* Problem requirements *
Starting with the line that contains "[100,1195,890,1230] [99,1221,213,1242] lsof: WARNING: can't" and stopping after the line that contains "[51,93,581,109] A collection", return each line below exactly as written, with no others.

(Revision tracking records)

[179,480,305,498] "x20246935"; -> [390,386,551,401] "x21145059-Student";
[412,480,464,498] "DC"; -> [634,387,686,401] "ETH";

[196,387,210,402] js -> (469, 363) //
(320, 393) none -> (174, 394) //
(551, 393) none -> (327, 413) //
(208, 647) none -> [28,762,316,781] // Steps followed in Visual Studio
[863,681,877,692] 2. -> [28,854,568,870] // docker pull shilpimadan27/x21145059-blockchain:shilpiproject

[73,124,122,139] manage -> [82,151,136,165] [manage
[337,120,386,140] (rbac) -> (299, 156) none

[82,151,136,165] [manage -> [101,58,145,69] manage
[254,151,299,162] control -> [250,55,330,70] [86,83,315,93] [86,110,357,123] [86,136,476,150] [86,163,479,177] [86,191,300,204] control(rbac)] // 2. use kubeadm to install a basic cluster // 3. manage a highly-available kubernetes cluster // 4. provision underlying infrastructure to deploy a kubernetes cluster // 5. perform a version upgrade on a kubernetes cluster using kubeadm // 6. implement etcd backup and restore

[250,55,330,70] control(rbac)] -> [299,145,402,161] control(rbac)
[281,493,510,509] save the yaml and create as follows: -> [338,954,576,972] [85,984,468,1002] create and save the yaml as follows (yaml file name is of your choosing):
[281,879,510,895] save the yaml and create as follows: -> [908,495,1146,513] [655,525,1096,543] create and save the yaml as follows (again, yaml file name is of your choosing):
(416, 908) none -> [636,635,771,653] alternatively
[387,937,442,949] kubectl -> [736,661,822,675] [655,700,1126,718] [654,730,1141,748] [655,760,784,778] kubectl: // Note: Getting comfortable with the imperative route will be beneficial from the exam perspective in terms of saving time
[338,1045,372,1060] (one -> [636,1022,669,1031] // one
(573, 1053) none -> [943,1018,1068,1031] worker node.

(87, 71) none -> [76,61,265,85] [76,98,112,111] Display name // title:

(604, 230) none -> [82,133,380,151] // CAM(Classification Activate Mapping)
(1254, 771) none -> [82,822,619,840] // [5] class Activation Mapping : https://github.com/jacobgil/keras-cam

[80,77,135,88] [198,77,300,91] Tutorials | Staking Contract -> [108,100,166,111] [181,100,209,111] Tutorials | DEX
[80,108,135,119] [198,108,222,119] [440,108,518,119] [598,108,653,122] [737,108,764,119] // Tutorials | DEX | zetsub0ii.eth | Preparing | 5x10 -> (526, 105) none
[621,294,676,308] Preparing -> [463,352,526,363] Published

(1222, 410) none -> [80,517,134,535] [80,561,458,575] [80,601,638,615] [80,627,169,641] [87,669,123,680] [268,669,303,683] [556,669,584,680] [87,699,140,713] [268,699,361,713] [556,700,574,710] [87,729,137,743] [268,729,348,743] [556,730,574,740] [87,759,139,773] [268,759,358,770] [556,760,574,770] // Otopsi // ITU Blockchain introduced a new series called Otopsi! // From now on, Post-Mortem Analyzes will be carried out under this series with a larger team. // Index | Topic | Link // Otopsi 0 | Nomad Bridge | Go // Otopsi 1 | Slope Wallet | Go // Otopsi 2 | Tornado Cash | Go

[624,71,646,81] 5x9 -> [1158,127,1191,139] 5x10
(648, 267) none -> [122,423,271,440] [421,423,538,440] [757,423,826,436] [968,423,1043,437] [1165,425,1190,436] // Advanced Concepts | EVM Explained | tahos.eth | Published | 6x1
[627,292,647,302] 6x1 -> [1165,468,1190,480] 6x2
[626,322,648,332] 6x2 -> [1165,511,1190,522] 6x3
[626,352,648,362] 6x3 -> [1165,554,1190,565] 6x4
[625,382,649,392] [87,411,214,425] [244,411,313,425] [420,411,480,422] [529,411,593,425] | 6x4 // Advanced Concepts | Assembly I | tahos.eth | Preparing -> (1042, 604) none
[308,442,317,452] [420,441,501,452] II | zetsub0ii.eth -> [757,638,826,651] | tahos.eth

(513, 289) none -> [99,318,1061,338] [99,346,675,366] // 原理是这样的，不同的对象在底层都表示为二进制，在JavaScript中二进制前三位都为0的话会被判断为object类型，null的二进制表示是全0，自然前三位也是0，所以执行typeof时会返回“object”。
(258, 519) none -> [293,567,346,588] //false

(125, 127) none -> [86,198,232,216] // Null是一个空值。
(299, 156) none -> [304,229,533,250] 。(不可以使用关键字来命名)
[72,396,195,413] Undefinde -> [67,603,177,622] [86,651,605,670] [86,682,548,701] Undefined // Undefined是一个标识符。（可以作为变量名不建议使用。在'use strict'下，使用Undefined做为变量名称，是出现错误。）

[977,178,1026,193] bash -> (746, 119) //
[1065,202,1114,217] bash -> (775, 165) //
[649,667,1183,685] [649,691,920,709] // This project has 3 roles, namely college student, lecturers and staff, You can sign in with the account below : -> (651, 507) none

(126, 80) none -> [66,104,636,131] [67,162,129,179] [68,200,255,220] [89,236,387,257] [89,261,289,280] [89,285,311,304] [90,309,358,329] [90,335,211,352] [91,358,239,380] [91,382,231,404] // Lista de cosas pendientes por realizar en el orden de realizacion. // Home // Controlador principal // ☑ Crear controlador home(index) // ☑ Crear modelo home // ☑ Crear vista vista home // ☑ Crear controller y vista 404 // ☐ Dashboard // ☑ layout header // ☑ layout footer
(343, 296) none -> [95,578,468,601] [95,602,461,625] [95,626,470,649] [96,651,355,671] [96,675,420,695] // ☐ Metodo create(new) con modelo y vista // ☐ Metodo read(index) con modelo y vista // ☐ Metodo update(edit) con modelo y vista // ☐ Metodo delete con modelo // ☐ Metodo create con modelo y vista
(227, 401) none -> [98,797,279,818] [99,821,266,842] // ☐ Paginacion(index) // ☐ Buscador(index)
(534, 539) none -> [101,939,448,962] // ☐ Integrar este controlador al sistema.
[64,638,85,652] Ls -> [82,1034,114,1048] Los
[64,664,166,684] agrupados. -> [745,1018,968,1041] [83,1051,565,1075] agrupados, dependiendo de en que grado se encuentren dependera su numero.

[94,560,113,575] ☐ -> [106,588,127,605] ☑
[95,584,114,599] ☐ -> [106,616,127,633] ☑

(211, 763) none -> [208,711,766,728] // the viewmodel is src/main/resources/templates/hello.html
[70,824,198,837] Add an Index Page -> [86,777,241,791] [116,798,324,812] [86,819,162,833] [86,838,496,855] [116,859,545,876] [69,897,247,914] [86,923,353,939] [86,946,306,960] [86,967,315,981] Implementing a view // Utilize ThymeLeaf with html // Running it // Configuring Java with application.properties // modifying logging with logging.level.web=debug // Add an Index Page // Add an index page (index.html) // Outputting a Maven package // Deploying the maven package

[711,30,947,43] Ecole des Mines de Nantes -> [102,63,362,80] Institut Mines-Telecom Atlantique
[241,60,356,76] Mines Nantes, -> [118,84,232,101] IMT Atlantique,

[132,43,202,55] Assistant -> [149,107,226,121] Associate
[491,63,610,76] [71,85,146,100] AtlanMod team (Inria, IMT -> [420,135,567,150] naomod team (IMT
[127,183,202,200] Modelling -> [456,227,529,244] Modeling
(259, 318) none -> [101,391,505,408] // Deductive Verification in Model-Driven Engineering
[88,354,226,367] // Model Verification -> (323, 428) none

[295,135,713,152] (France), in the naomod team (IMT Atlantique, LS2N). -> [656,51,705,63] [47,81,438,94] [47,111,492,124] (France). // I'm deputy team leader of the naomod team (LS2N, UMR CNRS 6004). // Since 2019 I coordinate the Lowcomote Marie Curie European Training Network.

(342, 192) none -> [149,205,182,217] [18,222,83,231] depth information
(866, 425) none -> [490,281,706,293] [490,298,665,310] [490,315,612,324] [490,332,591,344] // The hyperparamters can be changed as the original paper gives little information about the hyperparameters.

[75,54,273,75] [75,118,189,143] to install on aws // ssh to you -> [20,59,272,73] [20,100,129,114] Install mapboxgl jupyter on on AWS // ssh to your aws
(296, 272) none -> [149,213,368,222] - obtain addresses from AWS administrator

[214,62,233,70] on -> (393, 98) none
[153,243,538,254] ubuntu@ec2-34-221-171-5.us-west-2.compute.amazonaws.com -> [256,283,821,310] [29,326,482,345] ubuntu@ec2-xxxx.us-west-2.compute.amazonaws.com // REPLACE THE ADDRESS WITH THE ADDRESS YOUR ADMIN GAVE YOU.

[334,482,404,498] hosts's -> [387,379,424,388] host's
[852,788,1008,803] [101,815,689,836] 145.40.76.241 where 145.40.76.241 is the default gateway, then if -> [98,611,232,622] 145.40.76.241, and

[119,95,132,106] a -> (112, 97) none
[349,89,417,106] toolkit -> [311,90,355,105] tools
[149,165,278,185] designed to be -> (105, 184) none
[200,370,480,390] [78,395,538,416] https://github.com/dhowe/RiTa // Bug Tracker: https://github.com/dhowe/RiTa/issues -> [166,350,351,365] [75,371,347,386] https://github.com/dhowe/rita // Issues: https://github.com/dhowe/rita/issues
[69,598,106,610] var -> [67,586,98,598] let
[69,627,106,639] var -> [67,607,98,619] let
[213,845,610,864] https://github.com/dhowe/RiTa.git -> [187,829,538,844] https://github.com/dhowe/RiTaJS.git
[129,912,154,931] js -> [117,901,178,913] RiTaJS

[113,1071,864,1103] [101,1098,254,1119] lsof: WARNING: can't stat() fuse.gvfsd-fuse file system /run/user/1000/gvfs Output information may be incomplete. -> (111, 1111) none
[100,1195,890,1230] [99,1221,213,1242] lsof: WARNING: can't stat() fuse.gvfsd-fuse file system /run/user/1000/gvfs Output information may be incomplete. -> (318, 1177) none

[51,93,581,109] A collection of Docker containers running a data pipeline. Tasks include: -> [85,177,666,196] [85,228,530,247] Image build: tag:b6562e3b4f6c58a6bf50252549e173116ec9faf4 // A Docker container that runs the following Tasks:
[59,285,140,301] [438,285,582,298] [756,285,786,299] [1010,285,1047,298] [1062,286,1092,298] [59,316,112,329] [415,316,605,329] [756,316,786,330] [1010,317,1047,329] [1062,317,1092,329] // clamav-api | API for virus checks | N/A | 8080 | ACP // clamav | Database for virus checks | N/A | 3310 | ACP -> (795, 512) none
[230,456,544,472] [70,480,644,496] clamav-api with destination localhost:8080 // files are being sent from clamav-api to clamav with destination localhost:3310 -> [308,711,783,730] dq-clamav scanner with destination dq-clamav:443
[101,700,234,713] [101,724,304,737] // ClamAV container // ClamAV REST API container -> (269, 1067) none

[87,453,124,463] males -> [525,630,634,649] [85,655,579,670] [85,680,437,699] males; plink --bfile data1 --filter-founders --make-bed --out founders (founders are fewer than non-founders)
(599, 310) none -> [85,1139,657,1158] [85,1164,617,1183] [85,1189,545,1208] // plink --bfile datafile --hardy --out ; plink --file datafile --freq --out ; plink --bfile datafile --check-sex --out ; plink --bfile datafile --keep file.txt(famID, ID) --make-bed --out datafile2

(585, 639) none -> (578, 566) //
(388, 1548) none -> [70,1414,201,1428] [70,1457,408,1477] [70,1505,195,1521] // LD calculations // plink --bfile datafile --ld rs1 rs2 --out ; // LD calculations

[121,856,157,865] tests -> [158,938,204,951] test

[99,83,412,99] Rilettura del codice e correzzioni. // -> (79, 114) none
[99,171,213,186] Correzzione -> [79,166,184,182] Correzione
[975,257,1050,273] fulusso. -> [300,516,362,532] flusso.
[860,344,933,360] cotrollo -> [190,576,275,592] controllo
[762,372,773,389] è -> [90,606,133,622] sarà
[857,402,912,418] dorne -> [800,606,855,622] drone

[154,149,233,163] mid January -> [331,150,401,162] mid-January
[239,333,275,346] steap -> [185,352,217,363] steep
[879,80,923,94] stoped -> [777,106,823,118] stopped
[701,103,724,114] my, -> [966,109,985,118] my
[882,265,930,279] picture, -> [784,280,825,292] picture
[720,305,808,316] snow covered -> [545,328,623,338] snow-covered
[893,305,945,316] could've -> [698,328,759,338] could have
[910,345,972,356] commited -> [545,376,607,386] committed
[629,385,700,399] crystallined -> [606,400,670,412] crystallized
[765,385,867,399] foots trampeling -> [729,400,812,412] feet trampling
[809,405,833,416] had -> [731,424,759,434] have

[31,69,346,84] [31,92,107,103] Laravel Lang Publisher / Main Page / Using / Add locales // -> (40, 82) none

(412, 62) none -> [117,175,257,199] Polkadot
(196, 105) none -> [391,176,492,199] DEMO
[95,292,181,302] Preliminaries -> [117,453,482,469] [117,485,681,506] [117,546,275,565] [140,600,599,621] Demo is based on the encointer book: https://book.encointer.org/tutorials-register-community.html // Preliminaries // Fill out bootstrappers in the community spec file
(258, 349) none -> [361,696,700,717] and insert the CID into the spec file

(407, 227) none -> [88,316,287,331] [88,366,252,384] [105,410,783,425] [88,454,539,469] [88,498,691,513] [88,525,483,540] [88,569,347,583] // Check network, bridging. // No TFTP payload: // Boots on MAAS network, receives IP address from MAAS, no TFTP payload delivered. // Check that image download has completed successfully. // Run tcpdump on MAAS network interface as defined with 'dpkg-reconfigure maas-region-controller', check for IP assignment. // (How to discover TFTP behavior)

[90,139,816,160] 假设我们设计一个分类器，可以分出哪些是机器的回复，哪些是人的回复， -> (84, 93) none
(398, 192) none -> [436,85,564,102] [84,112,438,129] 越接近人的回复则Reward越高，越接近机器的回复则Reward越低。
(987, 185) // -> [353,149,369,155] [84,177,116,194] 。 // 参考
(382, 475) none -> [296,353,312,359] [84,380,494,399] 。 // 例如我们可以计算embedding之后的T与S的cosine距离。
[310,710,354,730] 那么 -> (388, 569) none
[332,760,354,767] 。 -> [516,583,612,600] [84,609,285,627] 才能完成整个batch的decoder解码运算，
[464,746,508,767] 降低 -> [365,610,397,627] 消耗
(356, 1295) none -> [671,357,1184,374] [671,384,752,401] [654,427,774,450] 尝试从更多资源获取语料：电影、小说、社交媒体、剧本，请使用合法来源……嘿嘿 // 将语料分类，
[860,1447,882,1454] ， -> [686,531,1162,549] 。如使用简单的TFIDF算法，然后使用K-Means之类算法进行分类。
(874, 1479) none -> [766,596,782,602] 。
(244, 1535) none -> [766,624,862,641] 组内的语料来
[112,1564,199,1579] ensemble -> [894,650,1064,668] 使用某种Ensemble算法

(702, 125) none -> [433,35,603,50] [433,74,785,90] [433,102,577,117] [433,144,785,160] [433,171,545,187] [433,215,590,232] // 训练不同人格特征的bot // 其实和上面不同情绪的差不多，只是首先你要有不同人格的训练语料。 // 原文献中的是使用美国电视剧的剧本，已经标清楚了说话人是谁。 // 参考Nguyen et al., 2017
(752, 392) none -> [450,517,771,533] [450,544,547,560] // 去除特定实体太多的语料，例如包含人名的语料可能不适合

* Completed exercise *
[100,1195,890,1230] [99,1221,213,1242] lsof: WARNING: can't stat() fuse.gvfsd-fuse file system /run/user/1000/gvfs Output information may be incomplete. -> (318, 1177) none

[51,93,581,109] A collection of Docker containers running a data pipeline. Tasks include: -> [85,177,666,196] [85,228,530,247] Image build: tag:b6562e3b4f6c58a6bf50252549e173116ec9faf4 // A Docker container that runs the following Tasks:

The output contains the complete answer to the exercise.